--- INPUT RECORDS ---
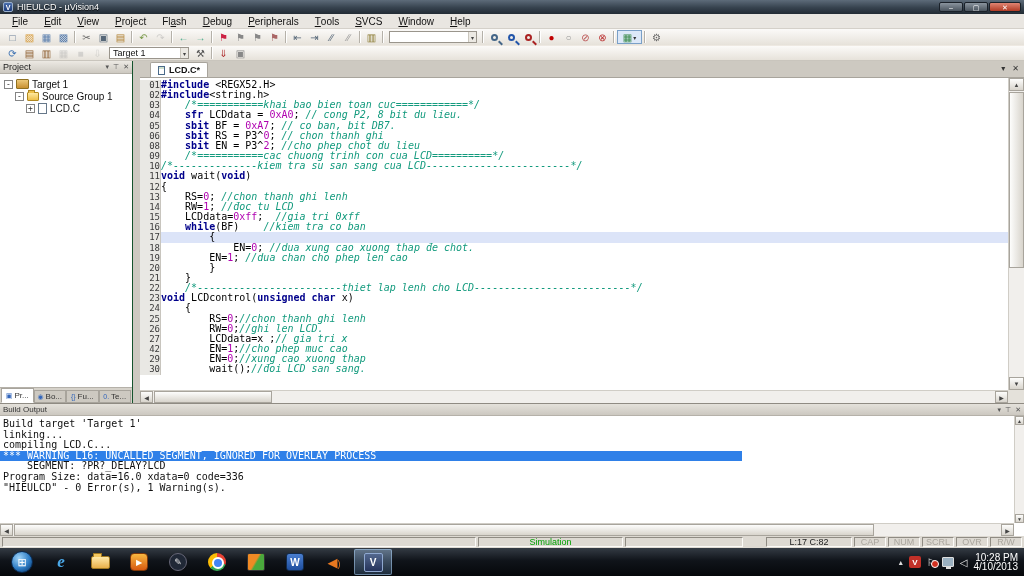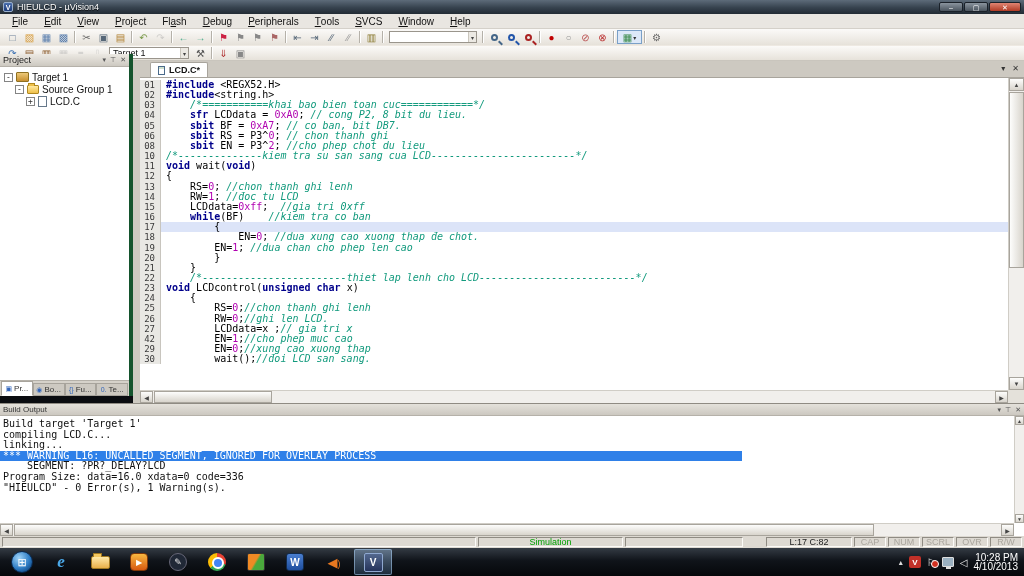"Project" .project-panel { border-right: 4px solid #14532d -> 1px solid #14532d; top: 54px -> 61px }
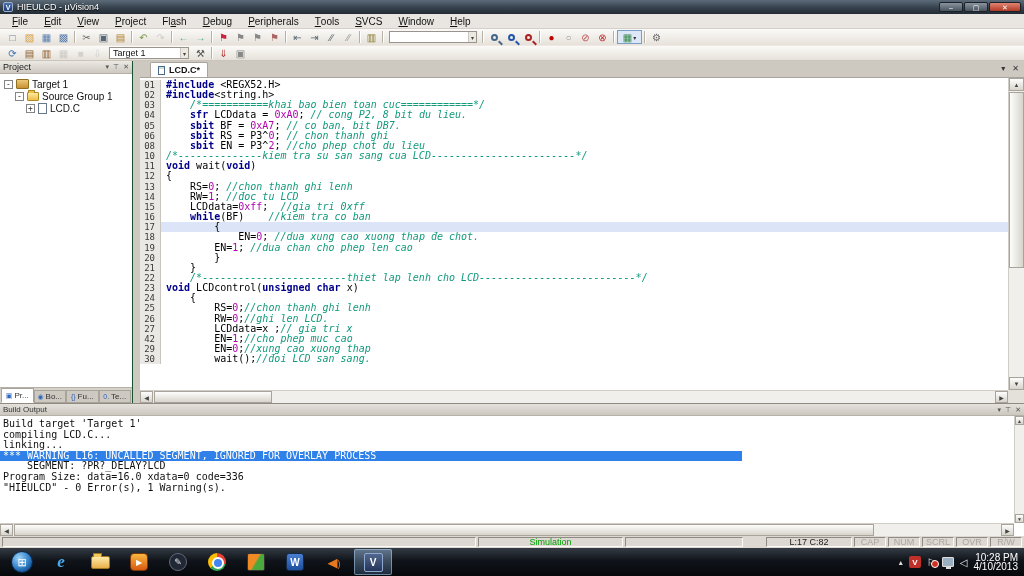"01" .gut { padding-right: 5px -> none }
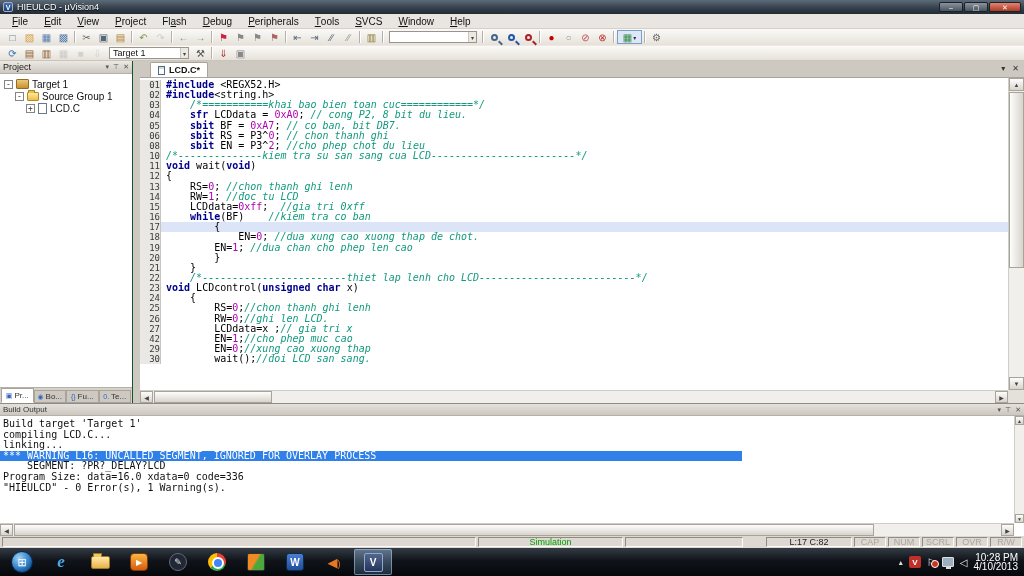"#include <REGX52.H>" .ctext { padding-left: 5px -> none }
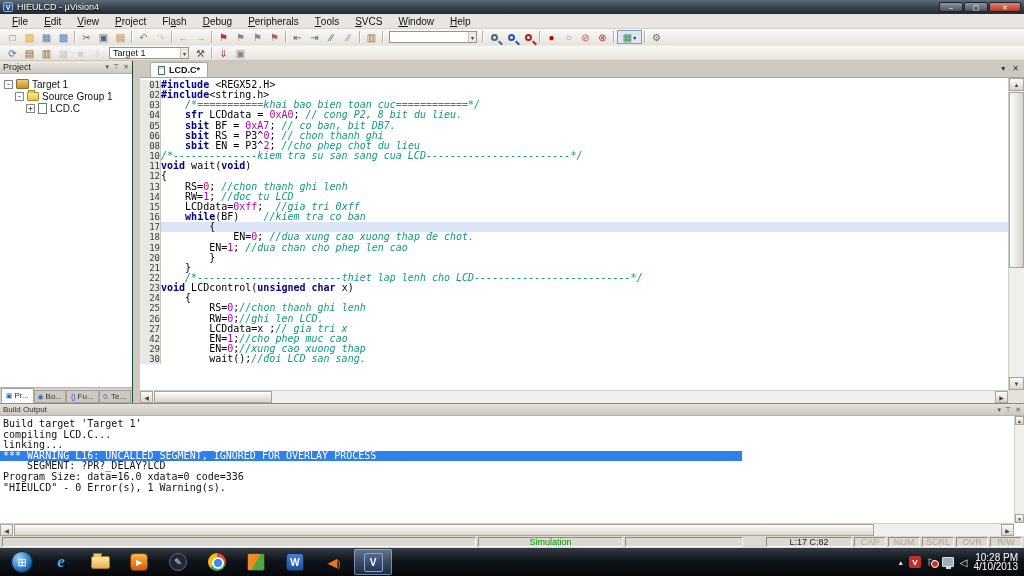"09" div.cl { html: none -> <div><span>09</span><span><span> </span><span>/*===========cac chuong trinh con cua LCD==========*/</span></span></div> }
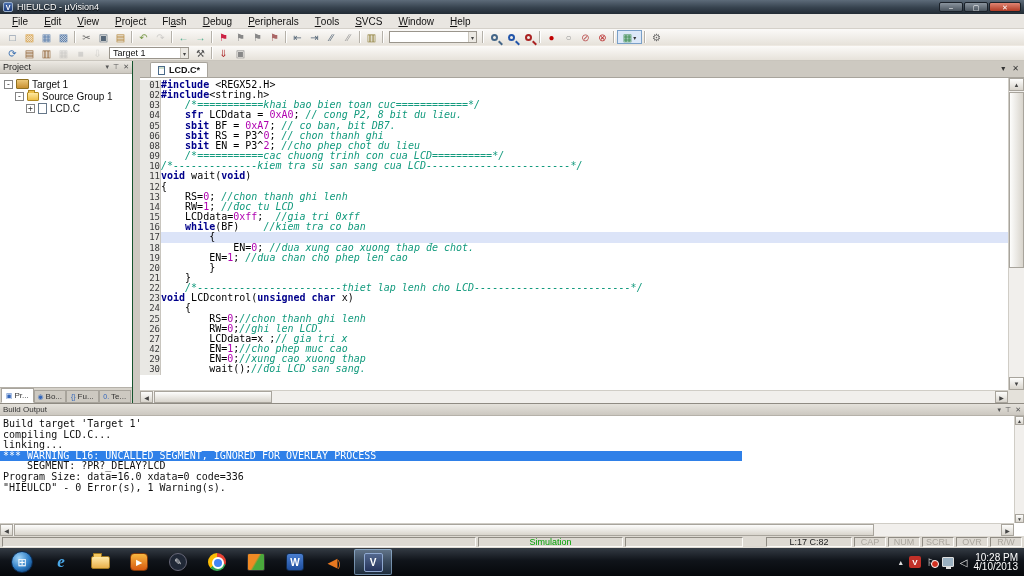"compiling LCD.C..." div.bol { order: before "linking..." -> after "linking..." }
---
→ EXERCISE DESCRIPTION
In the data above, start at the line holding "padding-right: 5px ->" and stop after the line holding "html: none ->"; write out those lines exactly, without pictures.

→ PROBLEM SOLUTION
"01" .gut { padding-right: 5px -> none }
"#include <REGX52.H>" .ctext { padding-left: 5px -> none }
"09" div.cl { html: none -> <div><span>09</span><span><span> </span><span>/*===========cac chuong trinh con cua LCD==========*/</span></span></div> }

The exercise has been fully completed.